Rep. Joe Atkins, DFL-Inver Grove Heights, and a bipartisan group of legislators would like to reach an agreement with various teams and local units of government to combine the administration of the metro area’s professional sporting palaces under a single umbrella. Atkins notes that the facilities currently compete against each other to their mutual detriment. The city of Minneapolis owns Target Center and the city of St. Paul owns Xcel Energy Center; the former is home to the Minnesota Timberwolves basketball team and the latter hosts the Minnesota Wild hockey team. And both arenas compete for live concert events. The public, which is subsidizing the stadiums, isn’t well served by the fragmentation, Atkins said.
“We have our existing facilities competing against one another in the same market and driving down their ability to charge outside conventions to use each facility,” he said, adding that the resulting inefficiencies “just make no sense for facilities in which there have been public investments.”
Atkins said he would like to introduce legislation in 2013, although he said he has not considered the form a combined governing structure would take.
Minneapolis and St. Paul have signaled an interest in a regional approach to stadium governance. Minneapolis Mayor R.T. Rybak has talked in the past about a plan to organize the metropolitan area’s stadiums. St. Paul Mayor Chris Coleman’s communications director, Joe Campbell, said Coleman concurs: “The state can do a better job in a taking a more regional approach to these sorts of things.”

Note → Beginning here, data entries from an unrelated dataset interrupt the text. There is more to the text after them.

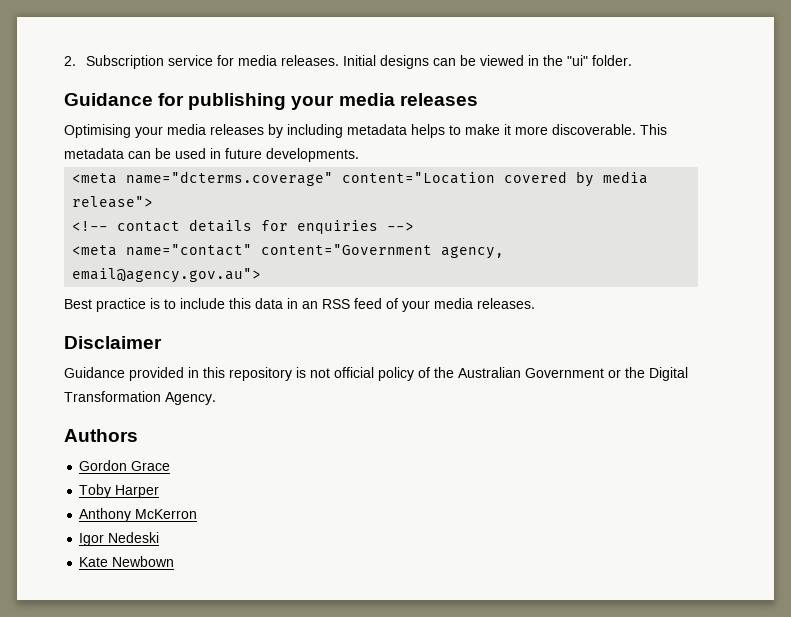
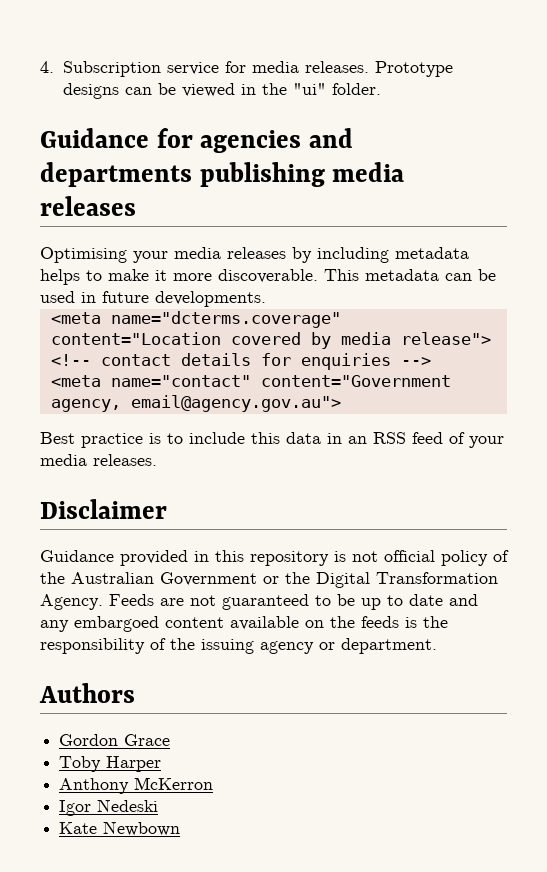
[64,56,76,66] 2. -> [40,61,54,73] 4.
[342,55,376,66] Initial -> [374,61,453,77] Prototype
[188,93,335,110] publishing your -> [200,128,354,153] [40,162,325,187] agencies and departments publishing
(216, 398) none -> [109,594,478,610] [40,616,448,632] [40,638,437,654] Feeds are not guaranteed to be up to date and any embargoed content available on the feeds is the responsibility of the issuing agency or department.

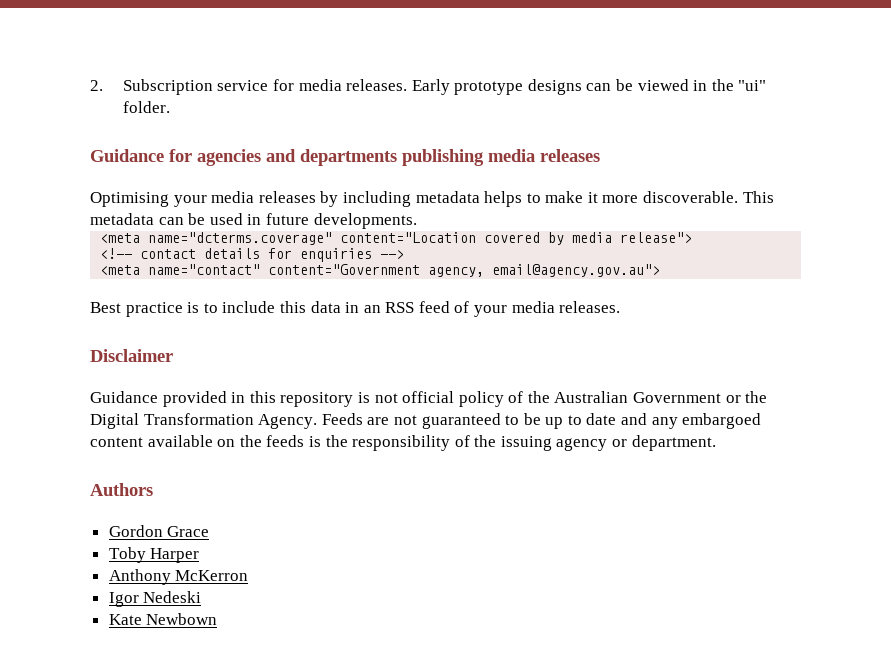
[40,61,54,73] 4. -> [90,80,103,91] 2.
[374,61,453,77] Prototype -> [411,79,524,95] Early prototype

But the idea will be difficult to convert into reality, said Rep. Morrie Lanning, R-Moorhead, who was the chief author in the House of the Vikings bill. Lanning said the idea of combining the facilities was too complex and unwieldy an issue to be part of the Vikings bill.
“I think that idea has some merit down the road as an ultimate kind of preferred route to go,” Lanning said. “But we decided not to go down that road because of how complicated it is.”
In addition to the concerns of the teams and the stadium owners, Lanning said one of the difficulties with the issue is that it could mean the state picks up added financial risk.
“There could be varying amounts of state support that would be required depending on the varying circumstances. And the more state involvement, the more difficult and complicated it becomes,” Lanning said.
“A lot of it is going to depend on the implications for the state and whether the state is, in effect, taking on significant additional responsibilities,” he added.
Budgeting error
While there are many big-time issues concerning the Vikings and professional sports stadiums, there are also some smaller issues that will need to be addressed in 2013 due to the haste with which the conference report was assembled and passed in May.
One is that about $250,000 in fees used to support the Minnesota Gambling Control Board were inadvertently hijacked to pay for new positions at the state Department of Public Safety (DPS) that will police illegal gambling activities that may arise from the e-pulltab operations. Tom Barrett, executive director of the Gambling Control Board, said his agency handles civil matters related to gambling and DPS handles criminal matters. General fund money, not the fees that are collected from charitable gaming, was the intended source of funding for the new DPS investigators, he said.
“We want to make sure we protect the fees, so they go for what the charities paid them for,” Barrett said.